Rank outsiders Ebadiyan and Oscar Dan Dan filled the next two places. The former was in the firing line for much of the contest and did well to cling on to fifth on his first start at this trip. The fact that he stayed so well has opened up more options for his connections.
By contrast, Oscar Dan Dan was left plenty to do and was a never nearer sixth. He would probably have preferred a bit of cut in the ground.
Of the rest, Cousin Vinny (eighth) didn't hurdle with any real fluency on his return to the smaller obstacles, Tidal Bay (seventh) and Lie Forrit (ninth) probably needed softer ground and Sentry Duty (pulled up) didnt appear to stay.
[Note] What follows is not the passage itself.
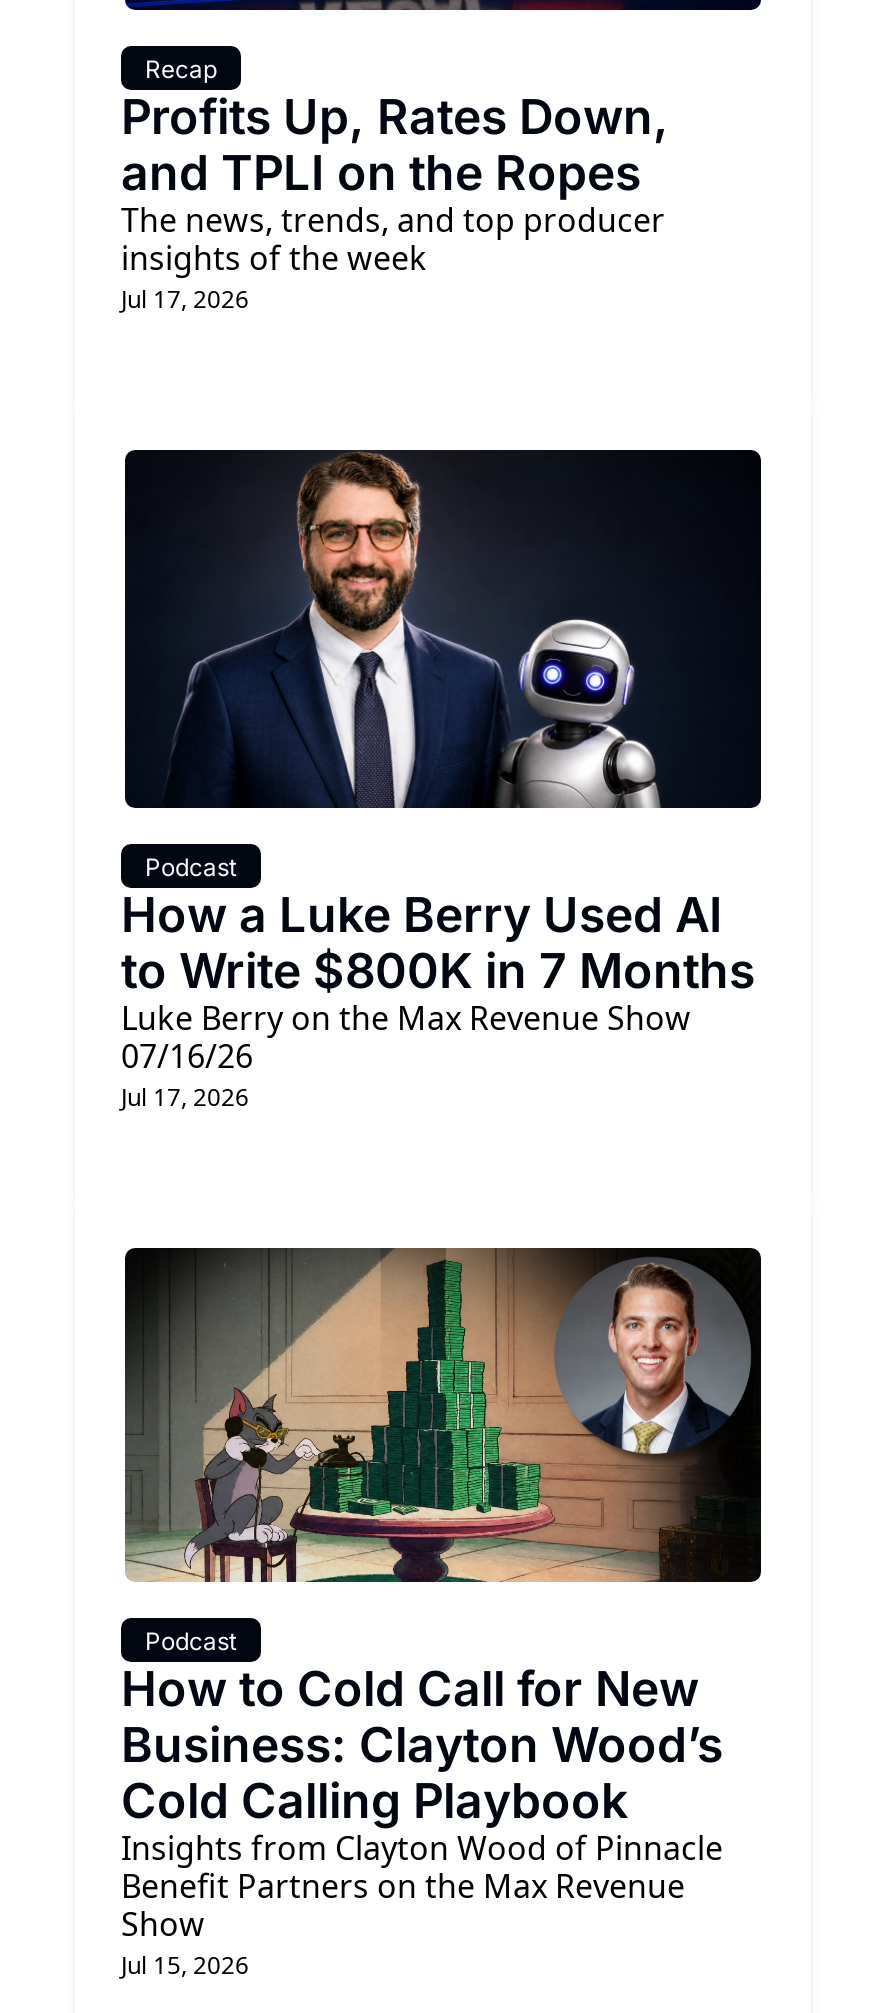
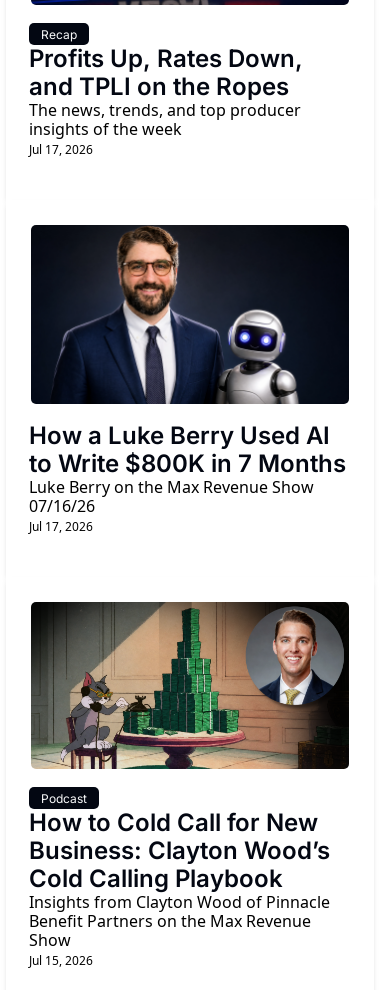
- Podcast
The 2006 Gold Cup winner, War Of Attrition, seemed to enjoy himself and ran well for a long way before fading and being allowed to coast home in his own time.
2009 World Hurdle Review
This division has undergone a remarkable revival in recent seasons as, in the likes of Baracouda, Inglis Drever and Iris Gift, we’ve been able to enjoy some of the greatest staying hurdles in living memory.
And now there may be a new name to add to that impressive list as BIG BUCK’S appears to have all of the weapons necessary to dominate this race for the next few years.
It is amazing to think that he started the season unseating Sam Thomas at the last when a well backed favourite for the Hennessy. At that time, the Gold Cup looked to be his most likely Cheltenham target, but since being switched to hurdles he has been a revelation and it is hard to see any reason why connections would put him back over fences.
Like many of the best stayers, he tends to hit a flat spot in his races and turning for home Ruby Walsh was pushing and shoving along. However, once he hit the front, halfway up the run in, he surged clear of Punchestowns to record an impressive success.
Had he not fluffed the last, the victory margin would surely have been greater and given that he is only six this was some performance.
The runner up is also a top three miler, but with Big Buck’s set to stay over hurdles, Punchestowns will surely switch to fences next season as, well though he ran in defeat, there seems no obvious reason why he should be able to turn the tables on the winner next year, having also been decisively beaten by him in the Cleeve Hurdle here in January.
That said, if Big Buck’s hadn’t been in the field, he would have run out a wide margin winner and he remains a very exciting prospect indeed.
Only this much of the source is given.